Stored entries:
****************************************

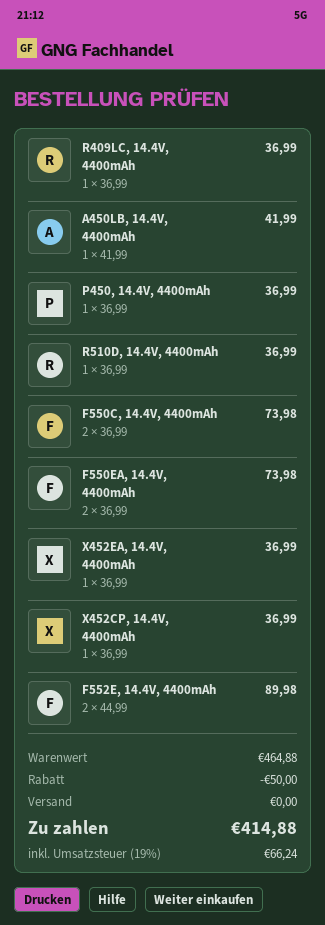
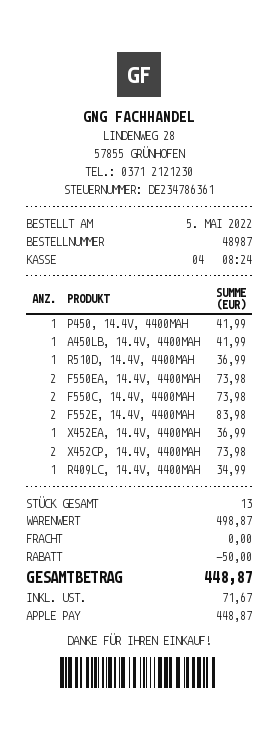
R409LC, 14.4V, 4400mAh: 1 for 36.99 -> 1 for 34.99
P450, 14.4V, 4400mAh: 1 for 36.99 -> 1 for 41.99
X452CP, 14.4V, 4400mAh: 1 for 36.99 -> 2 for 73.98
F552E, 14.4V, 4400mAh: 2 for 89.98 -> 2 for 83.98
subtotal: 464.88 -> 498.87
tax: 66.24 -> 71.67
total: 414.88 -> 448.87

****************************************

■ **About this task**
Without any pictures, output the entries above exactly as they appear.

■ **Result of the task**
R409LC, 14.4V, 4400mAh: 1 for 36.99 -> 1 for 34.99
P450, 14.4V, 4400mAh: 1 for 36.99 -> 1 for 41.99
X452CP, 14.4V, 4400mAh: 1 for 36.99 -> 2 for 73.98
F552E, 14.4V, 4400mAh: 2 for 89.98 -> 2 for 83.98
subtotal: 464.88 -> 498.87
tax: 66.24 -> 71.67
total: 414.88 -> 448.87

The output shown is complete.